What you return should be the complete data below, word for word, with no pictures in it.

====== Material for the task

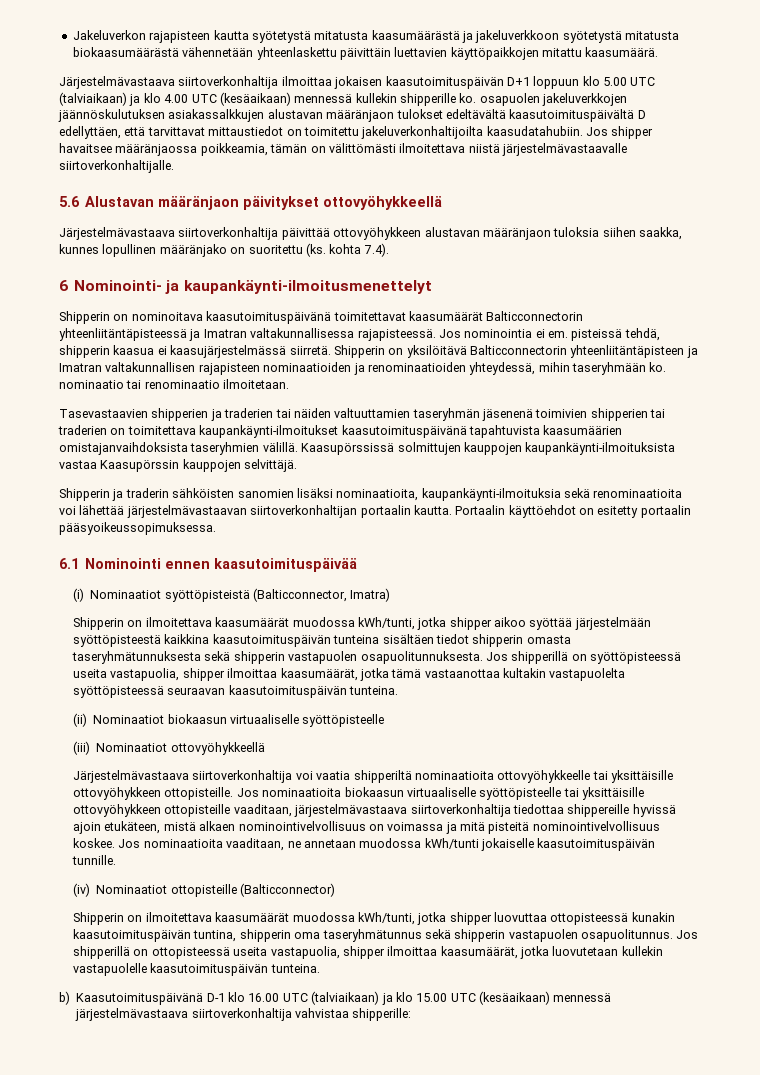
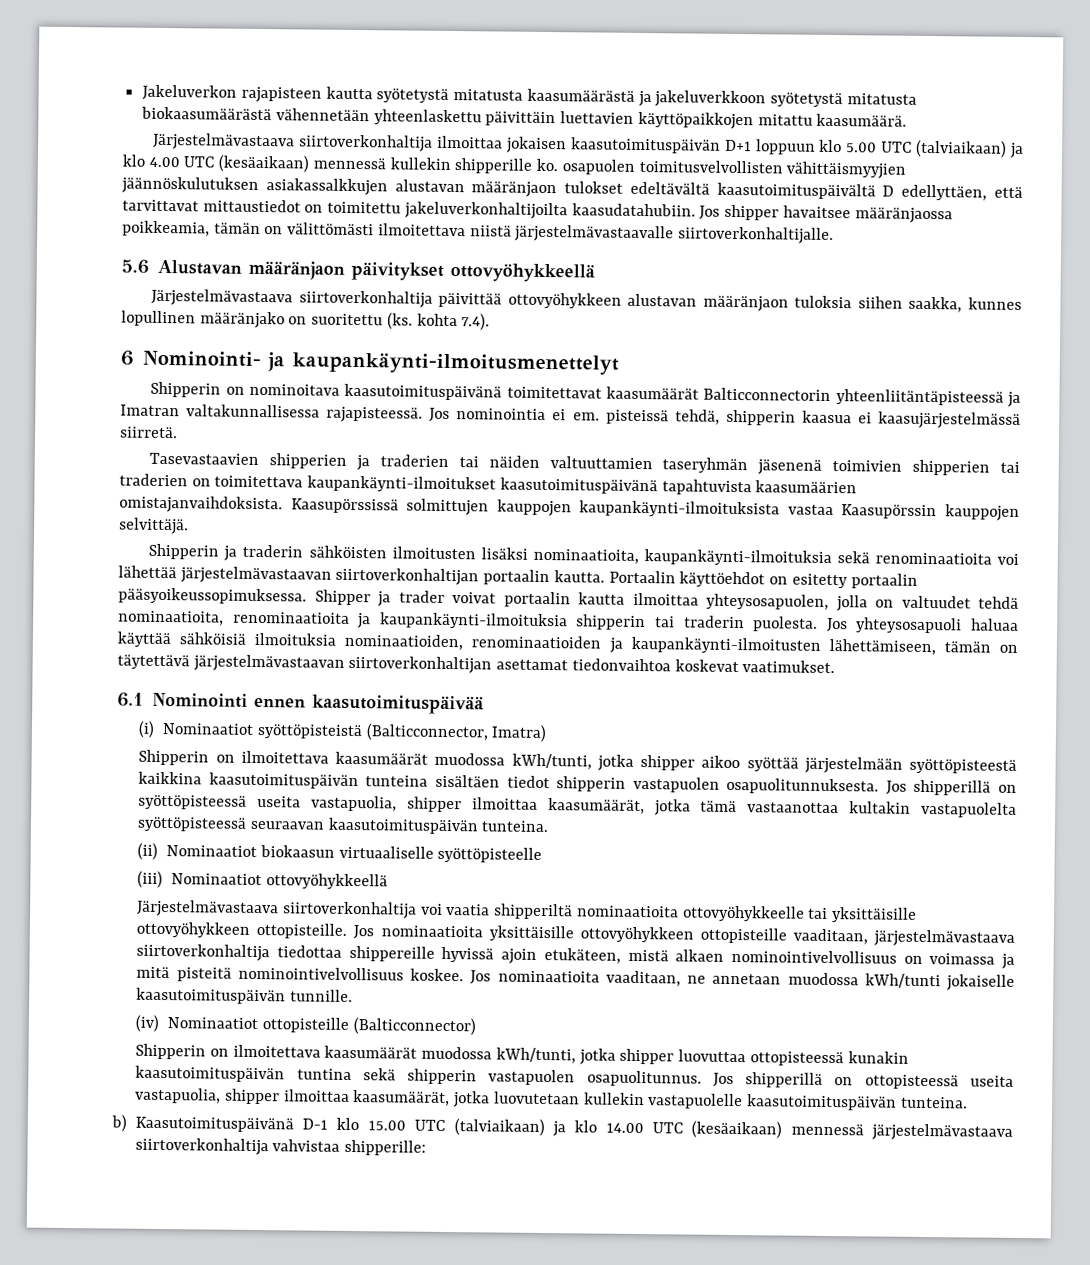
- Järjestelmävastaava siirtoverkonhaltija ilmoittaa jokaisen kaasutoimituspäivän D+1 loppuun klo 5.00 UTC (talviaikaan) ja klo 4.00 UTC (kesäaikaan) mennessä kullekin shipperille ko. osapuolen jakeluverkkojen jäännöskulutuksen asiakassalkkujen alustavan määränjaon tulokset edeltävältä kaasutoimituspäivältä D edellyttäen, että tarvittavat mittaustiedot on toimitettu jakeluverkonhaltijoilta kaasudatahubiin.
+ Järjestelmävastaava siirtoverkonhaltija ilmoittaa jokaisen kaasutoimituspäivän D+1 loppuun klo 5.00 UTC (talviaikaan) ja klo 4.00 UTC (kesäaikaan) mennessä kullekin shipperille ko. osapuolen toimitusvelvollisten vähittäismyyjien jäännöskulutuksen asiakassalkkujen alustavan määränjaon tulokset edeltävältä kaasutoimituspäivältä D edellyttäen, että tarvittavat mittaustiedot on toimitettu jakeluverkonhaltijoilta kaasudatahubiin.
- Shipperin on yksilöitävä Balticconnectorin yhteenliitäntäpisteen ja Imatran valtakunnallisen rajapisteen nominaatioiden ja renominaatioiden yhteydessä, mihin taseryhmään ko. nominaatio tai renominaatio ilmoitetaan.
- Tasevastaavien shipperien ja traderien tai näiden valtuuttamien taseryhmän jäsenenä toimivien shipperien tai traderien on toimitettava kaupankäynti-ilmoitukset kaasutoimituspäivänä tapahtuvista kaasumäärien omistajanvaihdoksista taseryhmien välillä.
+ Tasevastaavien shipperien ja traderien tai näiden valtuuttamien taseryhmän jäsenenä toimivien shipperien tai traderien on toimitettava kaupankäynti-ilmoitukset kaasutoimituspäivänä tapahtuvista kaasumäärien omistajanvaihdoksista.
- Shipperin ja traderin sähköisten sanomien lisäksi nominaatioita, kaupankäynti-ilmoituksia sekä renominaatioita voi lähettää järjestelmävastaavan siirtoverkonhaltijan portaalin kautta.
+ Shipperin ja traderin sähköisten ilmoitusten lisäksi nominaatioita, kaupankäynti-ilmoituksia sekä renominaatioita voi lähettää järjestelmävastaavan siirtoverkonhaltijan portaalin kautta.
+ Shipper ja trader voivat portaalin kautta ilmoittaa yhteysosapuolen, jolla on valtuudet tehdä nominaatioita, renominaatioita ja kaupankäynti-ilmoituksia shipperin tai traderin puolesta. Jos yhteysosapuoli haluaa käyttää sähköisiä ilmoituksia nominaatioiden, renominaatioiden ja kaupankäynti-ilmoitusten lähettämiseen, tämän on täytettävä järjestelmävastaavan siirtoverkonhaltijan asettamat tiedonvaihtoa koskevat vaatimukset.
- Shipperin on ilmoitettava kaasumäärät muodossa kWh/tunti, jotka shipper aikoo syöttää järjestelmään syöttöpisteestä kaikkina kaasutoimituspäivän tunteina sisältäen tiedot shipperin omasta taseryhmätunnuksesta sekä shipperin vastapuolen osapuolitunnuksesta.
+ Shipperin on ilmoitettava kaasumäärät muodossa kWh/tunti, jotka shipper aikoo syöttää järjestelmään syöttöpisteestä kaikkina kaasutoimituspäivän tunteina sisältäen tiedot shipperin vastapuolen osapuolitunnuksesta.
- Jos nominaatioita biokaasun virtuaaliselle syöttöpisteelle tai yksittäisille ottovyöhykkeen ottopisteille vaaditaan, järjestelmävastaava siirtoverkonhaltija tiedottaa shippereille hyvissä ajoin etukäteen, mistä alkaen nominointivelvollisuus on voimassa ja mitä pisteitä nominointivelvollisuus koskee.
+ Jos nominaatioita yksittäisille ottovyöhykkeen ottopisteille vaaditaan, järjestelmävastaava siirtoverkonhaltija tiedottaa shippereille hyvissä ajoin etukäteen, mistä alkaen nominointivelvollisuus on voimassa ja mitä pisteitä nominointivelvollisuus koskee.
- Shipperin on ilmoitettava kaasumäärät muodossa kWh/tunti, jotka shipper luovuttaa ottopisteessä kunakin kaasutoimituspäivän tuntina, shipperin oma taseryhmätunnus sekä shipperin vastapuolen osapuolitunnus.
+ Shipperin on ilmoitettava kaasumäärät muodossa kWh/tunti, jotka shipper luovuttaa ottopisteessä kunakin kaasutoimituspäivän tuntina sekä shipperin vastapuolen osapuolitunnus.
- b) Kaasutoimituspäivänä D-1 klo 16.00 UTC (talviaikaan) ja klo 15.00 UTC (kesäaikaan) mennessä järjestelmävastaava siirtoverkonhaltija vahvistaa shipperille:
+ b) Kaasutoimituspäivänä D-1 klo 15.00 UTC (talviaikaan) ja klo 14.00 UTC (kesäaikaan) mennessä järjestelmävastaava siirtoverkonhaltija vahvistaa shipperille:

============

> _Final answer_
- Järjestelmävastaava siirtoverkonhaltija ilmoittaa jokaisen kaasutoimituspäivän D+1 loppuun klo 5.00 UTC (talviaikaan) ja klo 4.00 UTC (kesäaikaan) mennessä kullekin shipperille ko. osapuolen jakeluverkkojen jäännöskulutuksen asiakassalkkujen alustavan määränjaon tulokset edeltävältä kaasutoimituspäivältä D edellyttäen, että tarvittavat mittaustiedot on toimitettu jakeluverkonhaltijoilta kaasudatahubiin.
+ Järjestelmävastaava siirtoverkonhaltija ilmoittaa jokaisen kaasutoimituspäivän D+1 loppuun klo 5.00 UTC (talviaikaan) ja klo 4.00 UTC (kesäaikaan) mennessä kullekin shipperille ko. osapuolen toimitusvelvollisten vähittäismyyjien jäännöskulutuksen asiakassalkkujen alustavan määränjaon tulokset edeltävältä kaasutoimituspäivältä D edellyttäen, että tarvittavat mittaustiedot on toimitettu jakeluverkonhaltijoilta kaasudatahubiin.
- Shipperin on yksilöitävä Balticconnectorin yhteenliitäntäpisteen ja Imatran valtakunnallisen rajapisteen nominaatioiden ja renominaatioiden yhteydessä, mihin taseryhmään ko. nominaatio tai renominaatio ilmoitetaan.
- Tasevastaavien shipperien ja traderien tai näiden valtuuttamien taseryhmän jäsenenä toimivien shipperien tai traderien on toimitettava kaupankäynti-ilmoitukset kaasutoimituspäivänä tapahtuvista kaasumäärien omistajanvaihdoksista taseryhmien välillä.
+ Tasevastaavien shipperien ja traderien tai näiden valtuuttamien taseryhmän jäsenenä toimivien shipperien tai traderien on toimitettava kaupankäynti-ilmoitukset kaasutoimituspäivänä tapahtuvista kaasumäärien omistajanvaihdoksista.
- Shipperin ja traderin sähköisten sanomien lisäksi nominaatioita, kaupankäynti-ilmoituksia sekä renominaatioita voi lähettää järjestelmävastaavan siirtoverkonhaltijan portaalin kautta.
+ Shipperin ja traderin sähköisten ilmoitusten lisäksi nominaatioita, kaupankäynti-ilmoituksia sekä renominaatioita voi lähettää järjestelmävastaavan siirtoverkonhaltijan portaalin kautta.
+ Shipper ja trader voivat portaalin kautta ilmoittaa yhteysosapuolen, jolla on valtuudet tehdä nominaatioita, renominaatioita ja kaupankäynti-ilmoituksia shipperin tai traderin puolesta. Jos yhteysosapuoli haluaa käyttää sähköisiä ilmoituksia nominaatioiden, renominaatioiden ja kaupankäynti-ilmoitusten lähettämiseen, tämän on täytettävä järjestelmävastaavan siirtoverkonhaltijan asettamat tiedonvaihtoa koskevat vaatimukset.
- Shipperin on ilmoitettava kaasumäärät muodossa kWh/tunti, jotka shipper aikoo syöttää järjestelmään syöttöpisteestä kaikkina kaasutoimituspäivän tunteina sisältäen tiedot shipperin omasta taseryhmätunnuksesta sekä shipperin vastapuolen osapuolitunnuksesta.
+ Shipperin on ilmoitettava kaasumäärät muodossa kWh/tunti, jotka shipper aikoo syöttää järjestelmään syöttöpisteestä kaikkina kaasutoimituspäivän tunteina sisältäen tiedot shipperin vastapuolen osapuolitunnuksesta.
- Jos nominaatioita biokaasun virtuaaliselle syöttöpisteelle tai yksittäisille ottovyöhykkeen ottopisteille vaaditaan, järjestelmävastaava siirtoverkonhaltija tiedottaa shippereille hyvissä ajoin etukäteen, mistä alkaen nominointivelvollisuus on voimassa ja mitä pisteitä nominointivelvollisuus koskee.
+ Jos nominaatioita yksittäisille ottovyöhykkeen ottopisteille vaaditaan, järjestelmävastaava siirtoverkonhaltija tiedottaa shippereille hyvissä ajoin etukäteen, mistä alkaen nominointivelvollisuus on voimassa ja mitä pisteitä nominointivelvollisuus koskee.
- Shipperin on ilmoitettava kaasumäärät muodossa kWh/tunti, jotka shipper luovuttaa ottopisteessä kunakin kaasutoimituspäivän tuntina, shipperin oma taseryhmätunnus sekä shipperin vastapuolen osapuolitunnus.
+ Shipperin on ilmoitettava kaasumäärät muodossa kWh/tunti, jotka shipper luovuttaa ottopisteessä kunakin kaasutoimituspäivän tuntina sekä shipperin vastapuolen osapuolitunnus.
- b) Kaasutoimituspäivänä D-1 klo 16.00 UTC (talviaikaan) ja klo 15.00 UTC (kesäaikaan) mennessä järjestelmävastaava siirtoverkonhaltija vahvistaa shipperille:
+ b) Kaasutoimituspäivänä D-1 klo 15.00 UTC (talviaikaan) ja klo 14.00 UTC (kesäaikaan) mennessä järjestelmävastaava siirtoverkonhaltija vahvistaa shipperille:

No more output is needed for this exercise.